---------- Data
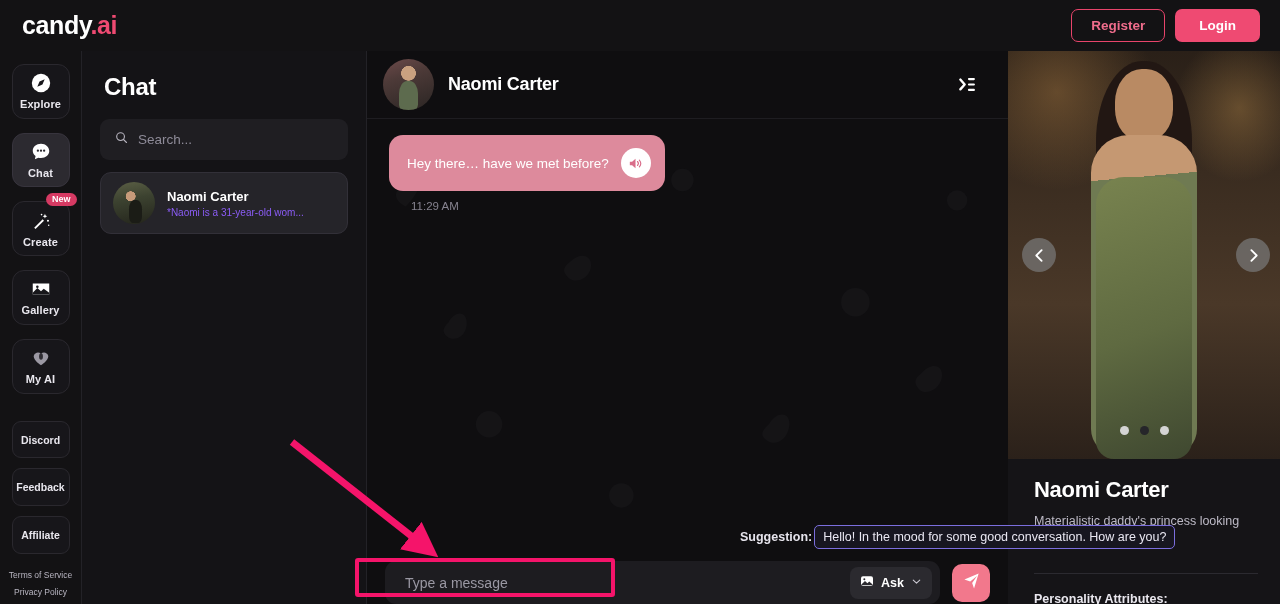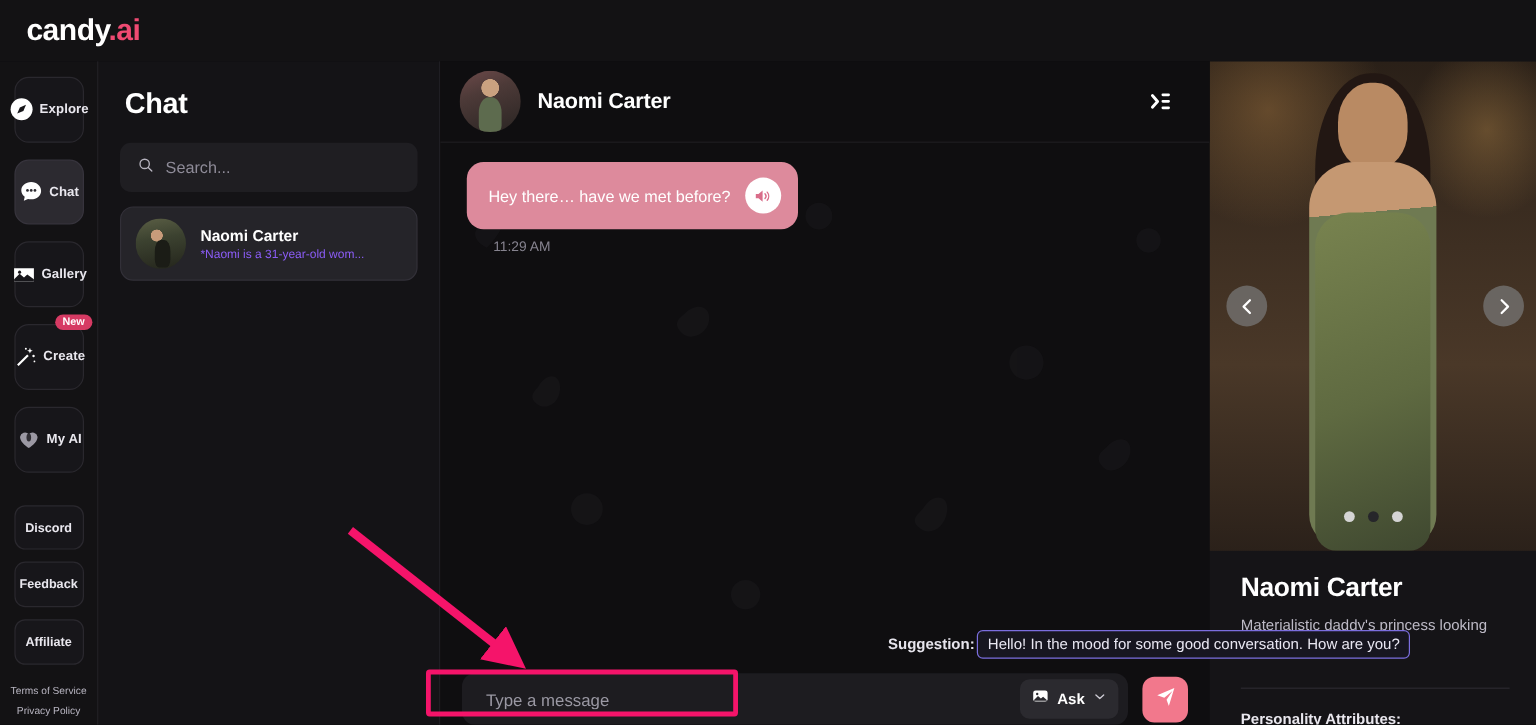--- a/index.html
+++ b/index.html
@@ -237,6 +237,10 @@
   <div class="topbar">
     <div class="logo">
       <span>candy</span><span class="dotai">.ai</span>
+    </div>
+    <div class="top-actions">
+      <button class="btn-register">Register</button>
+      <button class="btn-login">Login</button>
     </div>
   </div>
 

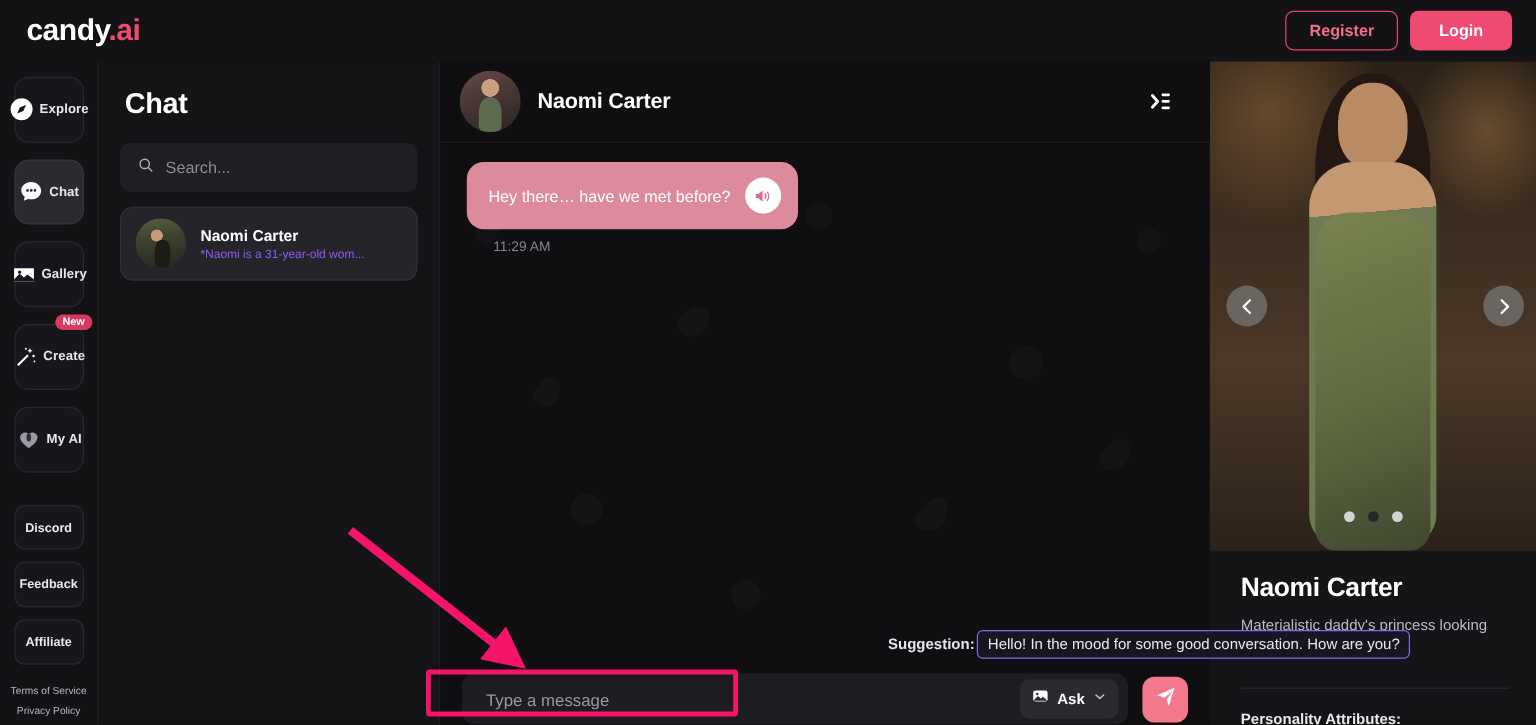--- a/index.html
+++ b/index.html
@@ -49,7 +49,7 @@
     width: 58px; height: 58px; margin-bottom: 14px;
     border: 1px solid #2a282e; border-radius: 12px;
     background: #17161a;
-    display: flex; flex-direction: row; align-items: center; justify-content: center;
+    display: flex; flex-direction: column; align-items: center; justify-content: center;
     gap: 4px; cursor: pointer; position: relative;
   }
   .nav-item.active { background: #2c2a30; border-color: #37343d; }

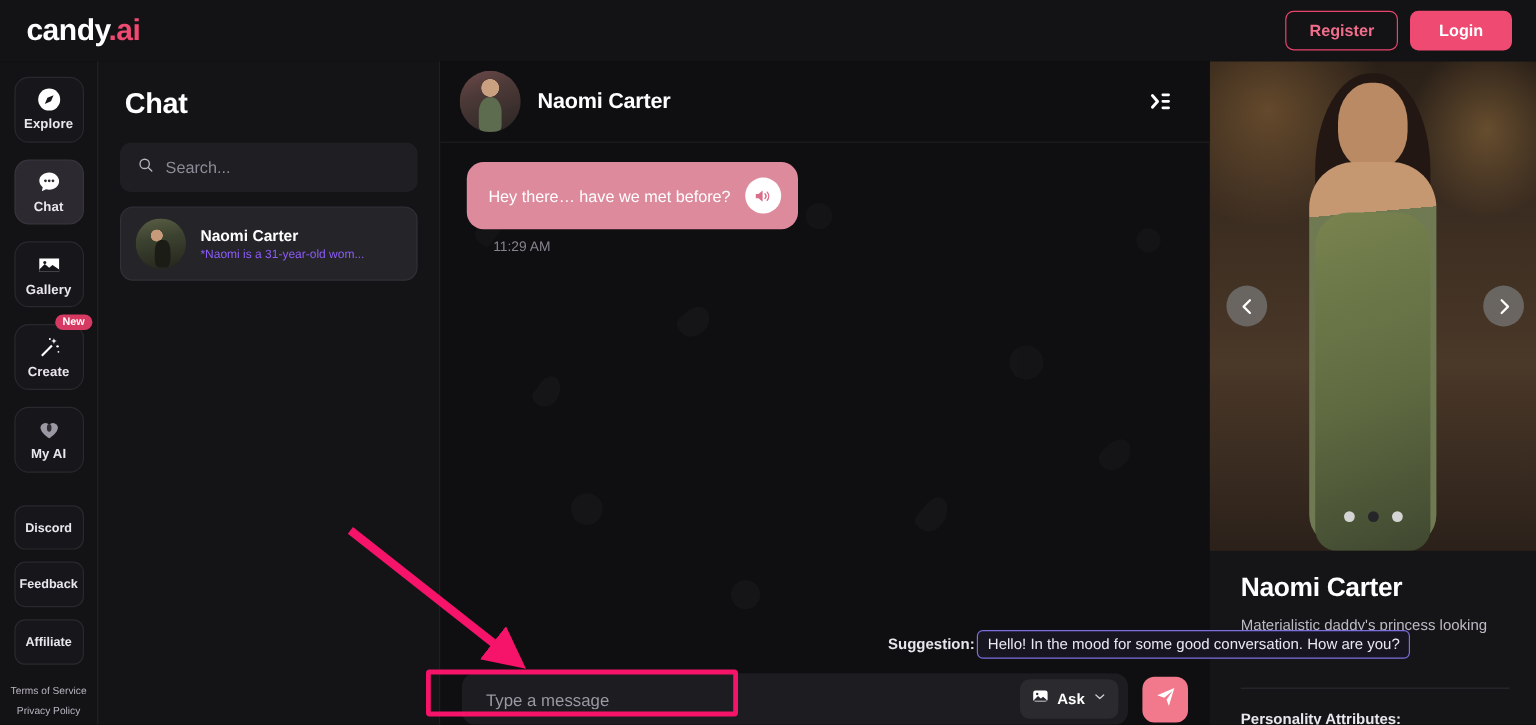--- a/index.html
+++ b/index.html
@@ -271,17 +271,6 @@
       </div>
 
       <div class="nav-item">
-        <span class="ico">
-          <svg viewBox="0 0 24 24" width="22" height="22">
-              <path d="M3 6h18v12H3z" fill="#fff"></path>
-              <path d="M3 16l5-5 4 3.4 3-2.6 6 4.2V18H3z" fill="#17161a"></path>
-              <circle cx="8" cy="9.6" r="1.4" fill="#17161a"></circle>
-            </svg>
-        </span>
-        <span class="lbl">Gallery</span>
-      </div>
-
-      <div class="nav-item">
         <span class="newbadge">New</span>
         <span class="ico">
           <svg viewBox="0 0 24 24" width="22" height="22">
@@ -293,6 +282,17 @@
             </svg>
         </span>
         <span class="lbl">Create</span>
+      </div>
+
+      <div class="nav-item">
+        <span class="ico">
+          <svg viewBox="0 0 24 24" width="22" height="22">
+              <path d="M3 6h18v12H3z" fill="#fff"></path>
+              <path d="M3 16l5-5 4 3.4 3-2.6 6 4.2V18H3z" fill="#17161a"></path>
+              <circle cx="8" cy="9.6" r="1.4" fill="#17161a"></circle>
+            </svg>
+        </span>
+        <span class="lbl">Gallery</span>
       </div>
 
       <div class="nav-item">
--------------------
---------- Data
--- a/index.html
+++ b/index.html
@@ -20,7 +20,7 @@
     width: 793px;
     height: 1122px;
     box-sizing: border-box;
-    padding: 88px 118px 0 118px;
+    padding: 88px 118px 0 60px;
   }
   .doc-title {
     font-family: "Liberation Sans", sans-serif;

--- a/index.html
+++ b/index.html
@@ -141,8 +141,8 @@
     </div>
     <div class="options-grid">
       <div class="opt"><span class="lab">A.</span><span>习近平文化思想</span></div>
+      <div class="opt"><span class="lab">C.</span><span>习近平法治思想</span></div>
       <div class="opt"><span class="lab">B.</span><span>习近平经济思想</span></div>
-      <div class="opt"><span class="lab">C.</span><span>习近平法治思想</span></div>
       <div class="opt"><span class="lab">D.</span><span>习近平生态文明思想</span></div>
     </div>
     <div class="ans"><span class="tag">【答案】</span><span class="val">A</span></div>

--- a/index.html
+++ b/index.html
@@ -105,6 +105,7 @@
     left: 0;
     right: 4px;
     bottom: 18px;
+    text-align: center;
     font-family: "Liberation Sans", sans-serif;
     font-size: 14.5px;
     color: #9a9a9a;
--------------------
**How to complete this task:** Using the word "fill" as the filter, copy each matching line from the material.

**Exercise result:**
-              <path d="M3 6h18v12H3z" fill="#fff"></path>
-              <path d="M3 16l5-5 4 3.4 3-2.6 6 4.2V18H3z" fill="#17161a"></path>
-              <circle cx="8" cy="9.6" r="1.4" fill="#17161a"></circle>
+              <path d="M3 6h18v12H3z" fill="#fff"></path>
+              <path d="M3 16l5-5 4 3.4 3-2.6 6 4.2V18H3z" fill="#17161a"></path>
+              <circle cx="8" cy="9.6" r="1.4" fill="#17161a"></circle>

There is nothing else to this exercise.